En la noche del domingo 18 de enero, un tren de alta velocidad descarriló por causas que aún se están esclareciendo e invadió la vía en sentido contrario por el que viajaba otro tren a más de 200 kilómetros por hora. En medio del drama en un paraje cercano a la localidad cordobesa de Adamuz, los vecinos y el párroco se lanzaron a auxiliar a las víctimas y a darles el consuelo que necesitaban.
El domingo a las 12 de la mañana había misa en San Andrés, en Adamuz, una pequeña localidad cordobesa que se ha convertido en noticia porque a pocos kilómetros se producía el accidente más grave de la alta velocidad española, que deja ya 42 muertos, decenas de heridos de diversa consideración, varios de ellos en la UCI, y un número aún no comunicado de desaparecidos, según la última información del 21 de enero a las 12:00 horas.
Nadie en el pueblo esperaba que la madrugada del domingo al lunes el pueblo entero permaneciera despierto, abiertas las puertas del bar del hogar del pensionista, del supermercado cercano y de la parroquia, habilitados otros espacios públicos, todo para atender, de inmediato, a las cientos de víctimas del siniestro ferroviario y a sus familias que, con cuentagotas, empezaban a llegar desde Huelva, desde Málaga y desde Madrid, para buscar a sus seres queridos.
Y allí estaba el párroco de Adamuz, don Rafael Prados Godoy, haciendo todo lo que estaba en su mano para ayudar. Primero, abriendo las puertas de los almacenes de Cáritas para recoger todo lo que pudiera servir de ayuda -mantas, toallas, ropa limpia- gracias a la colaboración de los vecinos. Después, abriendo las puertas de la Iglesia de San Andrés para resguardar de la fría noche a quien lo necesitara. Y en todo momento, para escuchar y dar consuelo, porque a veces el mayor consuelo es escuchar, estar ahí, en medio de una atrocidad difícil de digerir. También el Coro de la Asociación Virgen del Sol puso sus instalaciones a disposición de los afectados y fue ayudando a los que no estaban heridos.
La Iglesia siempre está. El Papa León XIV quiso mandar, a primera hora de la mañana, sus condolencias y todas sus oraciones por el terrible accidente.

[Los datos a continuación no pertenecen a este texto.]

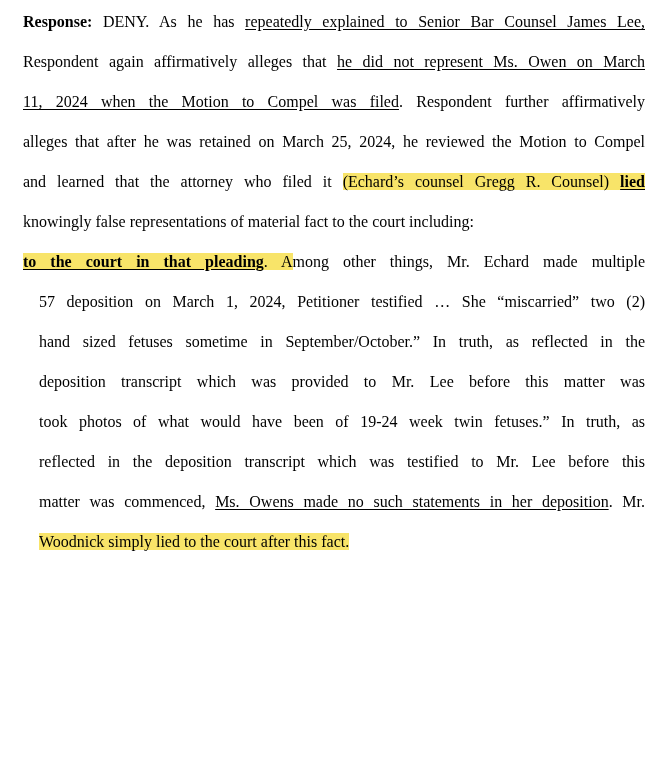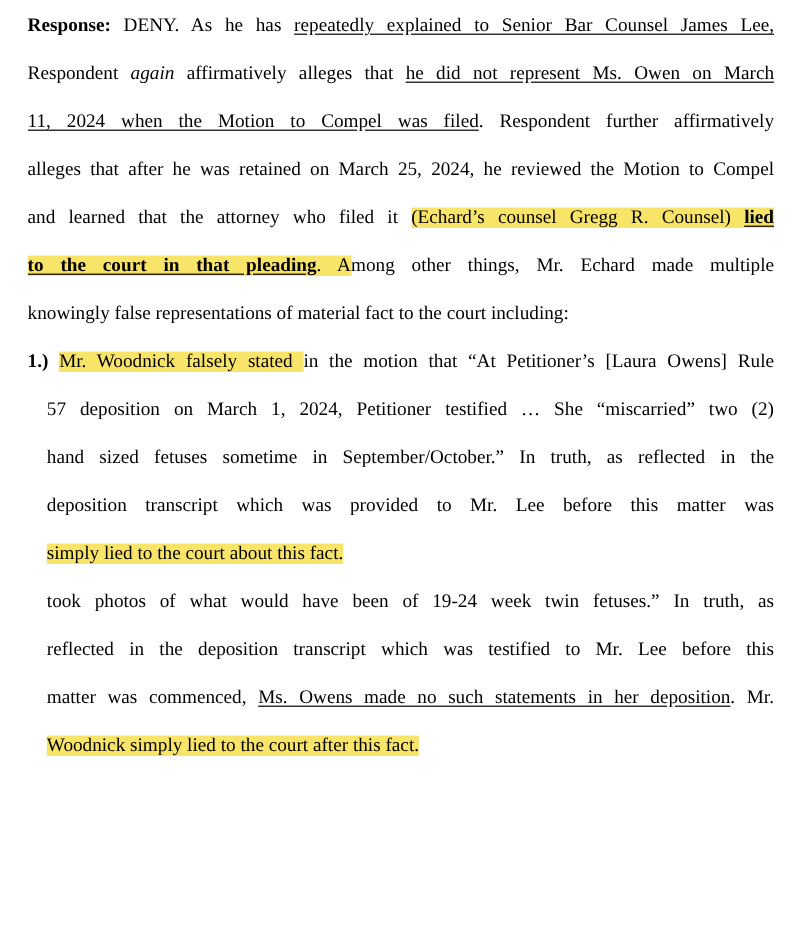--- a/index.html
+++ b/index.html
@@ -28,7 +28,7 @@
   }
   .line.hang { padding-left: 16px; }
   .bold { font-weight: 700; }
-  .italic { font-style: italic; }
+  .italic { }
   .underline { text-decoration: underline; text-underline-offset: 2px; }
   .highlight { background-color: var(--hl-color, #f8e469); }
   .marker { font-weight: 700; }

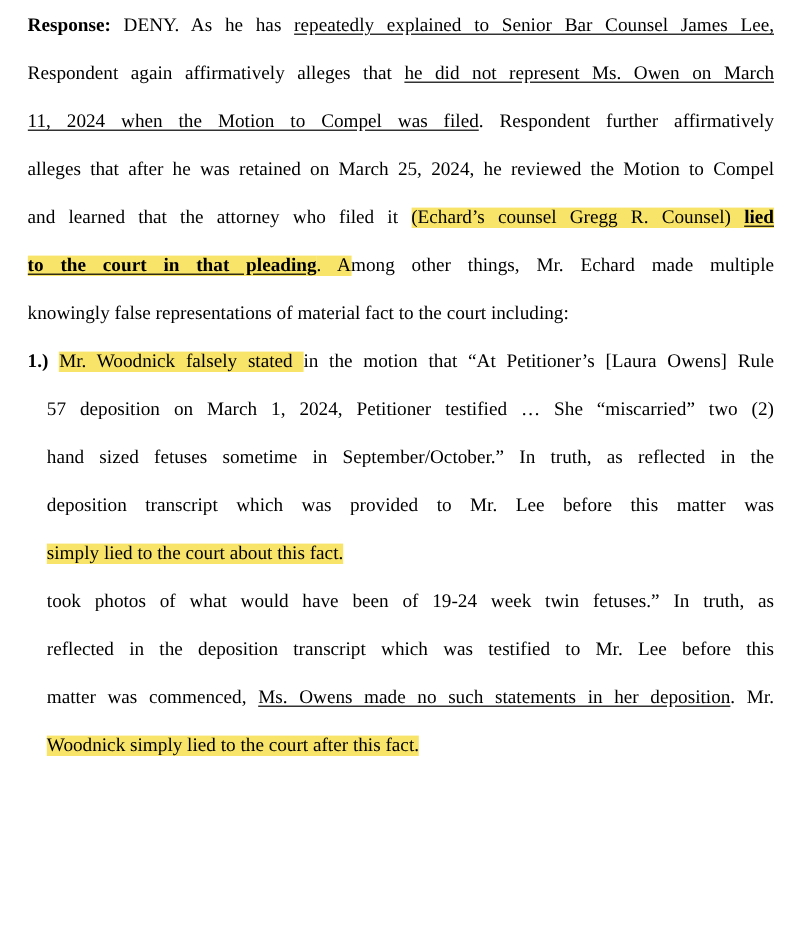--- a/index.html
+++ b/index.html
@@ -44,8 +44,8 @@
         <div class="line"><span class="underline">11, 2024 when the Motion to Compel was filed</span><span>. Respondent further affirmatively</span></div>
         <div class="line"><span>alleges that after he was retained on March 25, 2024, he reviewed the Motion to Compel</span></div>
         <div class="line"><span>and learned that the attorney who filed it </span><span class="highlight">(Echard’s counsel Gregg R. Counsel) </span><span class="bold underline highlight">lied</span></div>
+        <div class="line last"><span>knowingly false representations of material fact to the court including:</span></div>
         <div class="line"><span class="bold underline highlight">to the court in that pleading</span><span class="highlight">. A</span><span>mong other things, Mr. Echard made multiple</span></div>
-        <div class="line last"><span>knowingly false representations of material fact to the court including:</span></div>
       </div>
       <div class="block">
         <div class="line"><span class="marker">1.)</span> <span class="highlight">Mr. Woodnick falsely stated </span><span>in the motion that “At Petitioner’s [Laura Owens] Rule</span></div>

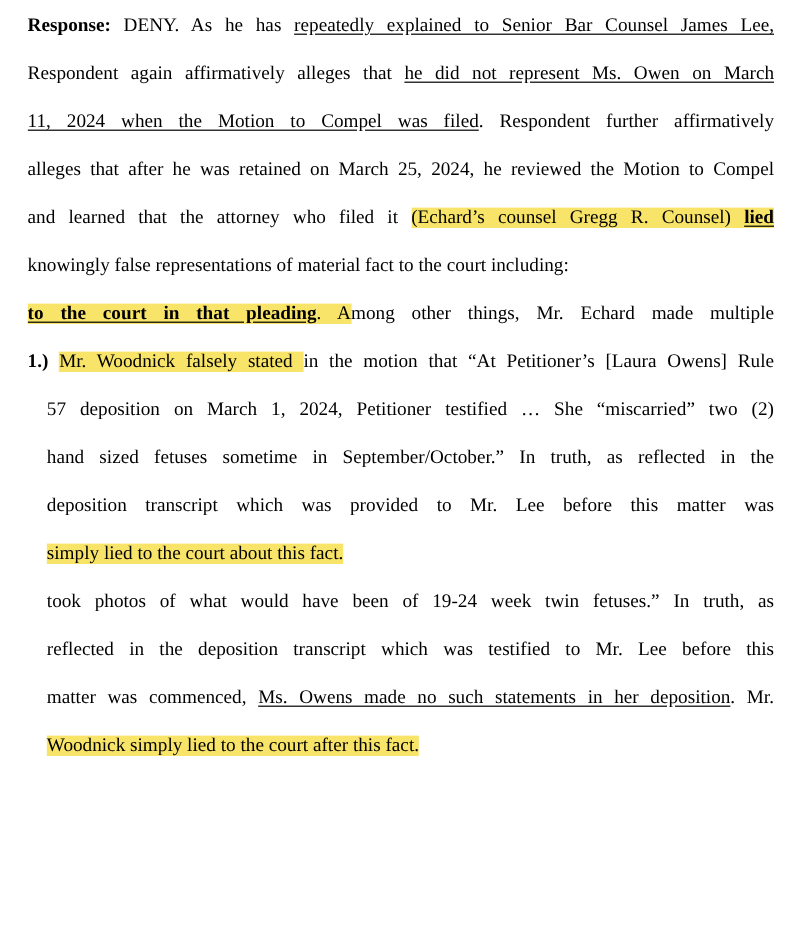--- a/index.html
+++ b/index.html
@@ -48,7 +48,6 @@
         <div class="line"><span class="bold underline highlight">to the court in that pleading</span><span class="highlight">. A</span><span>mong other things, Mr. Echard made multiple</span></div>
       </div>
       <div class="block">
-        <div class="line"><span class="marker">1.)</span> <span class="highlight">Mr. Woodnick falsely stated </span><span>in the motion that “At Petitioner’s [Laura Owens] Rule</span></div>
         <div class="line hang"><span>57 deposition on March 1, 2024, Petitioner testified … She “miscarried” two (2)</span></div>
         <div class="line hang"><span>hand sized fetuses sometime in September/October.” In truth, as reflected in the</span></div>
         <div class="line hang"><span>deposition transcript which was provided to Mr. Lee before this matter was</span></div>

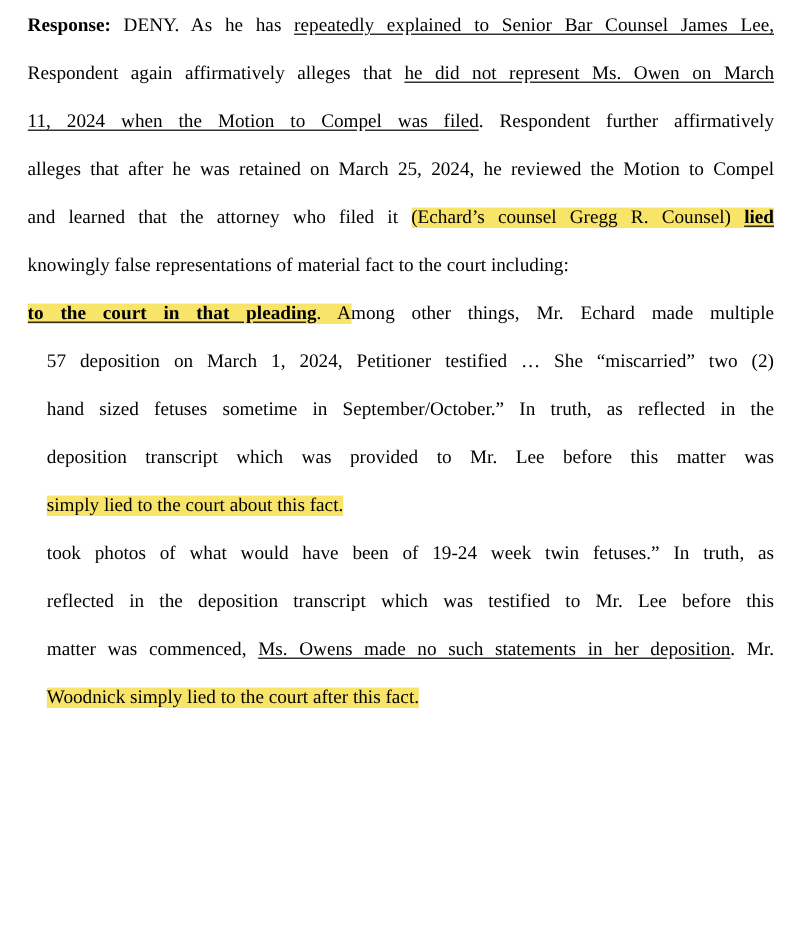--- a/index.html
+++ b/index.html
@@ -51,7 +51,6 @@
         <div class="line hang"><span>57 deposition on March 1, 2024, Petitioner testified … She “miscarried” two (2)</span></div>
         <div class="line hang"><span>hand sized fetuses sometime in September/October.” In truth, as reflected in the</span></div>
         <div class="line hang"><span>deposition transcript which was provided to Mr. Lee before this matter was</span></div>
-        <div class="line last hang"><span class="highlight">simply lied to the court about this fact.</span></div>
       </div>
       <div class="block">
         <div class="line hang"><span>took photos of what would have been of 19-24 week twin fetuses.” In truth, as</span></div>

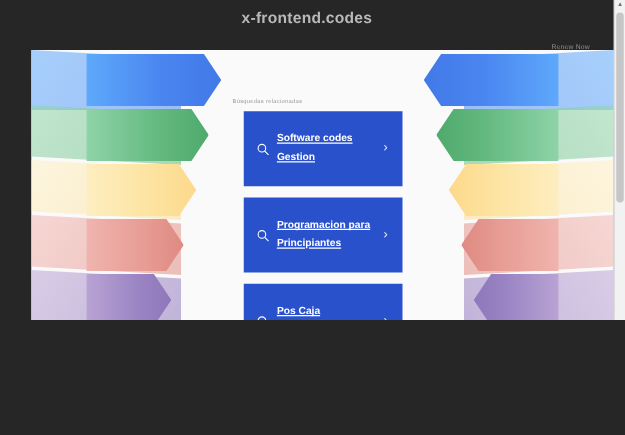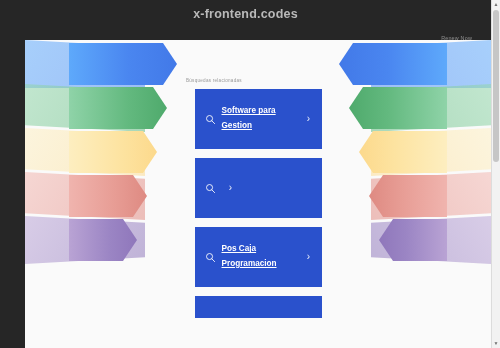--- a/index.html
+++ b/index.html
@@ -13,7 +13,7 @@
 
   #stage {
     position:relative;
-    width:500px; height:348px;
+    width:500px; height:256px;
     background:#262626;
     overflow:hidden;
   }

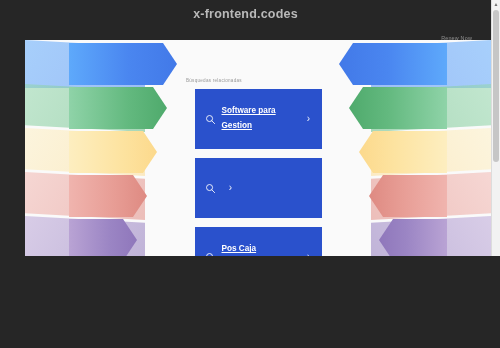--- a/index.html
+++ b/index.html
@@ -250,7 +250,7 @@
             <line x1="9.9" y1="9.9" x2="14" y2="14" stroke="#ffffff" stroke-width="1.25" stroke-linecap="round"></line>
           </svg>
         </span>
-        <span class="card-text">Software para Gestion</span>
+        <span class="card-text">Software codes Gestion</span>
         <span class="card-arrow">›</span>
       </div>
 

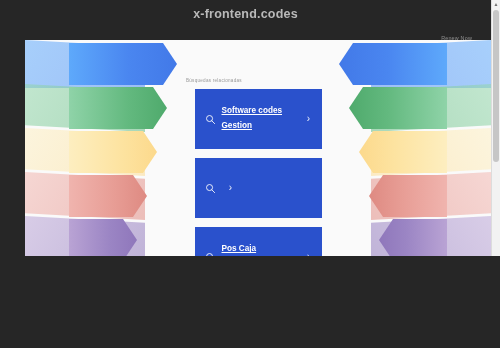--- a/index.html
+++ b/index.html
@@ -261,6 +261,7 @@
             <line x1="9.9" y1="9.9" x2="14" y2="14" stroke="#ffffff" stroke-width="1.25" stroke-linecap="round"></line>
           </svg>
         </span>
+        <span class="card-text">Programacion para Principiantes</span>
         <span class="card-arrow">›</span>
       </div>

Lo hizo a través de la Nunciatura Apostólica en España, y dejaba en la intercesión de la Virgen del Pilar el consuelo en Cristo resucitado.
El obispo de Córdoba, monseñor Jesús Fernández, que también se trasladó a Adamuz a acompañar a las víctimas, estuvo dándoles consuelo desde el primer minuto en que se conoció la tragedia. En la diócesis se movilizaron todos los que podían ayudar: personal sanitario que acudió sin ser llamado a los hospitales donde eran necesarios, los capellanes de los centros en los que se estaban recibiendo a los enfermos y fallecidos, psicólogos que ayudaban a los familiares… En palabras del obispo, “es necesaria ayuda médica, pero también psicológica y espiritual, porque en estas situaciones hace falta sentir confianza y fe que nos ayude a ponernos en pie y seguir caminando”.
Desde la Conferencia Episcopal, los obispos de toda España expresaron su deseo de unirse “al dolor de las comunidades afectadas y de toda la sociedad y pedimos oración por todas las víctimas en las celebraciones de la comunidad cristiana.El Señor de la vida y de la paz conceda a las víctimas el don de la Vida y a sus familias esperanza y paz. A la Virgen dolorosa, cercana a todas las angustias, encomendamos a tantas personas que sufren”, añadía la Conferencia en un comunicado.
En todo el país, los campanarios de muchas iglesias tocaban a duelo por las víctimas y sus fallecidos y toda la comunidad cristiana rezaba por ellos en cada celebración de la Eucaristía. En los próximos días, se sucederán los funerales y la Iglesia seguirá, una vez más, al lado de las víctimas.